What needs to be done:
Look below for the line with "[418,165,479,175] Molecule ->", and from there restate every line word for word until the entries end.

Input:
* * * * *

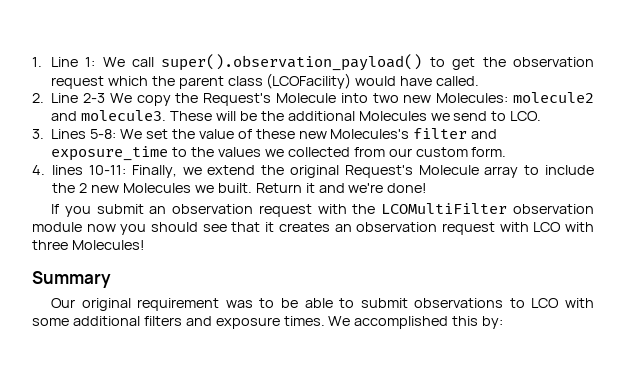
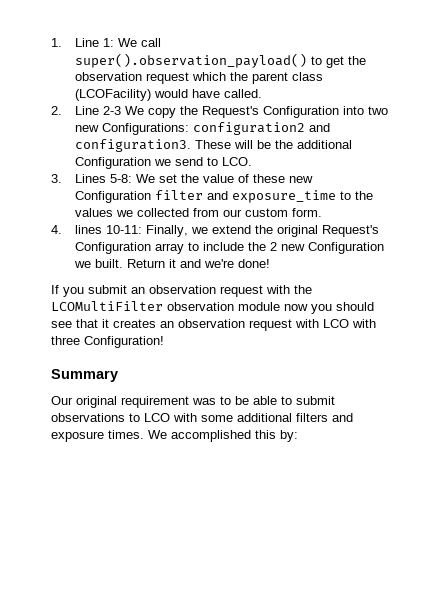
[276,93,337,103] Molecule -> [263,106,340,118] Configuration
[436,92,594,103] [51,110,167,121] Molecules: molecule2 and molecule3. -> [102,122,331,135] [75,139,192,152] Configurations: configuration2 and configuration3.
[358,111,427,121] Molecules -> [75,157,152,169] Configuration
[330,129,410,139] Molecules's -> [75,191,152,203] Configuration
[418,165,479,175] Molecule -> [75,242,152,254] Configuration
[122,183,191,193] Molecules -> [308,242,385,254] Configuration
[71,240,145,250] Molecules! -> [84,336,164,348] Configuration!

* * * * *

Output for this exercise:
[418,165,479,175] Molecule -> [75,242,152,254] Configuration
[122,183,191,193] Molecules -> [308,242,385,254] Configuration
[71,240,145,250] Molecules! -> [84,336,164,348] Configuration!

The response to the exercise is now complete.